After this final battle, the fleeing Galla were hacked down and Sultan Farax Cisman was henceforth given the nickname of Gallaeri(expeller of pagans), a name that survives within the Bicidyahan sub-clan that descend from him.

===19th century===
In the ensuing century, the Bicidyahan were led by two competing Sultans: Sultan Ducaale Hadal-Wanaajiye of the more numerous Bah-Gafar (Samatar, Mohammed, Sharmarke) Gaalo-eri, and his rival to the west, Sultan Shirre Baalle of the Bah-Dir (Wacays, Xildiid) Gaalo-eri. As noted by the Italian explorer Luigi Robecchi Bricchetti in his book "Tradizioni storiche dei Somali Migiurtini raccolte in Obbia", the Bicidyahan were represented by “Shire Baalle, for the Reer Bah Dir of the westernmost part, and Ducale Caadil Vonanagi, for the more numerous Reer Bah Gafar.”

They Bicidyahan would later expand into the Geladi and Wardheer pasturelands, putting them into direct conflict with a number of tribes. This culminated into open war when their then allies, the Marehan were attacked in Geladi during the late 1870s. The Italian book 'Rassegna italiana politica letteraria' provides a brief synopsis of the event, stating:

"About seventy years ago, a group of Ogadèn pushed back as far as Gorof, in the territory of Galàdi, with the intention of raiding the Marrehan cattle and gathered there for the abundance of pastures; but they were driven back, although the Marrehans suffered severe loses and their leader Gogge Mahmud Nur himself fell.

In revenge for the Marrehan, Rer Bicidyahan and Omàr Mahmud, chased the Ogadén and inflicted on them such a defeat at the wells of Wardheer that The Ugas, or head of the Ogadén, Fara Addo, also fell to the Reer Wegeida horsemen, being shot in the face by Gogge Mahmud Nur men– the survivors sheltered in Gorrahèi to not be exterminated.

The following year, the Marrehan and the Majeerteen at the Gherlogubi wells surprised a group of Rer Abdulle who had come to water their cattle; They attacked, killing many, and plundered the whole herd.

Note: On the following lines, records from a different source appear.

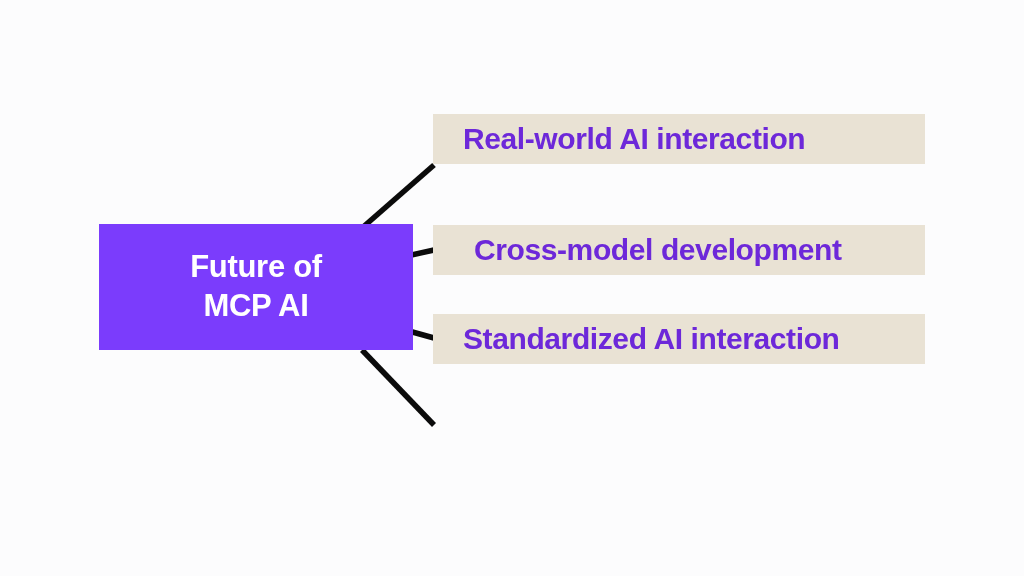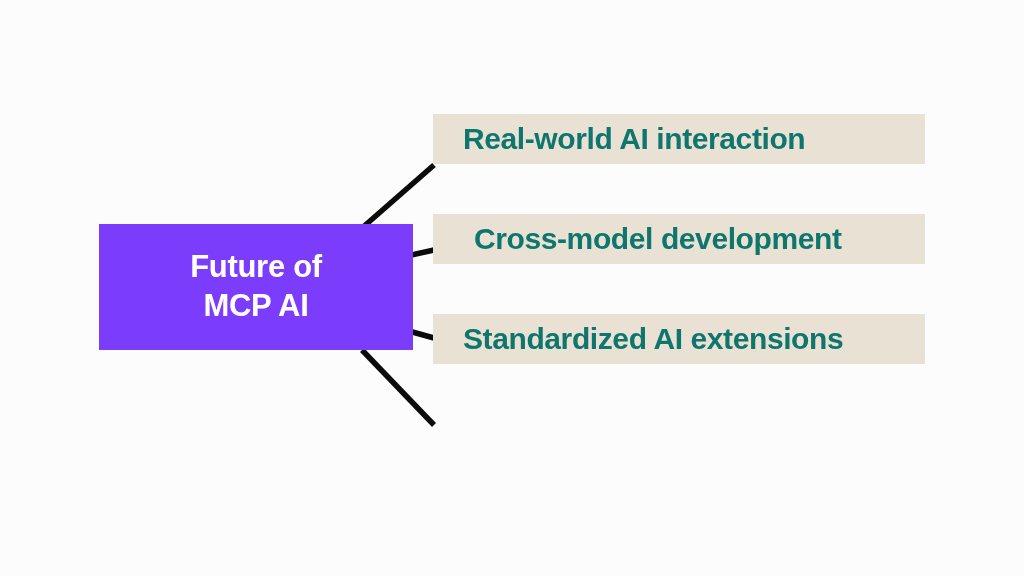"Real-world AI interaction" .branch-node-label { color: #0f766e -> #6d28d9 }
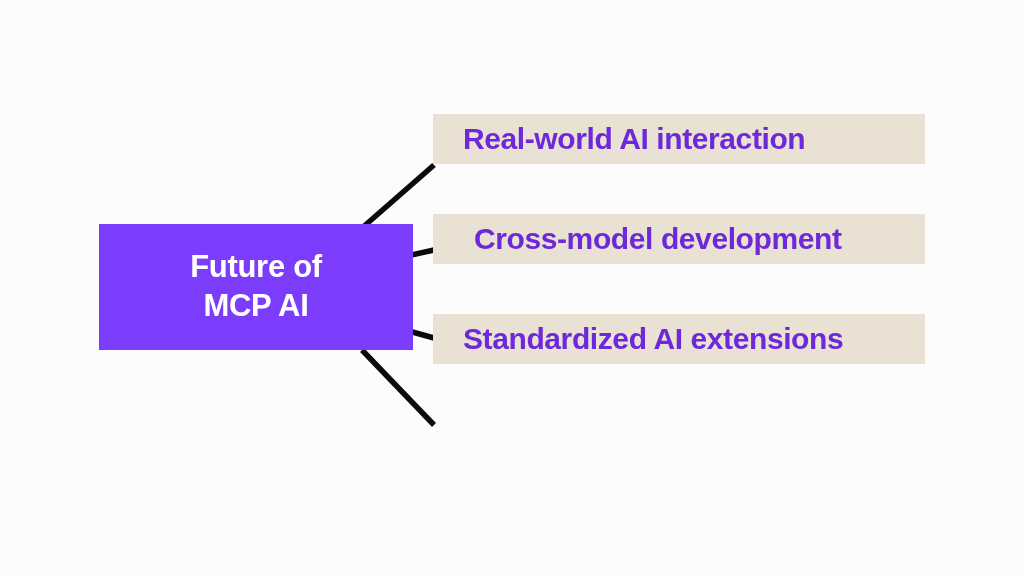"Cross-model development" .branch-2 { top: 214px -> 225px }
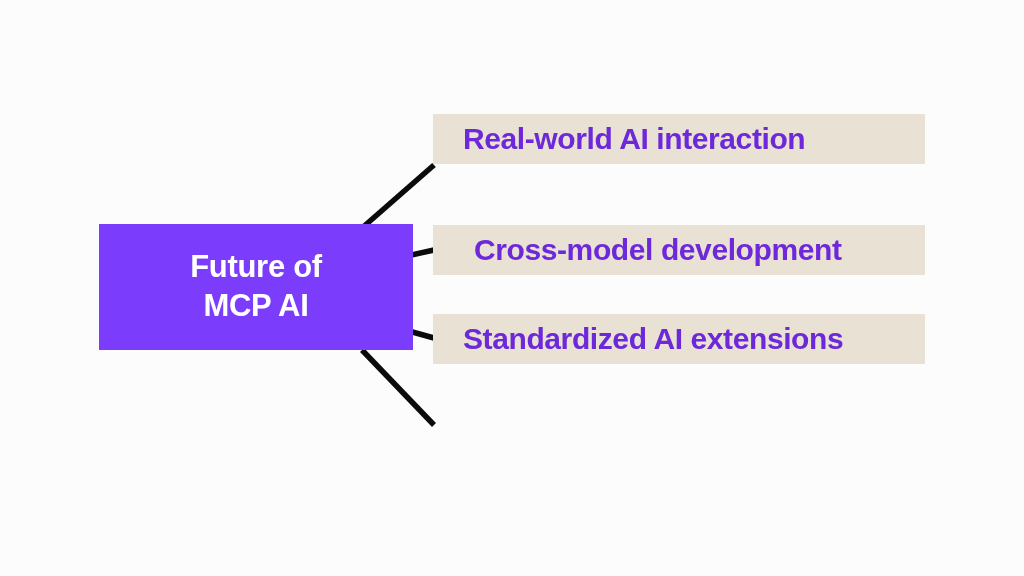"Standardized AI extensions" div.branch-node-label { text: extensions -> interaction }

Other clashes took place in Ghebdè. Dillimbash and Dahadid. There the Ogadèn, still armed only with sidearms, suffered bloody losses by the Majeerteen and Marrehan who for the first time used firearms, obtained by the Sultan Yusuf Ali.

Since then the Majerteen never abandoned the wells of Wardheer and the neighboring ones, and the Ogadèn never tried to return there."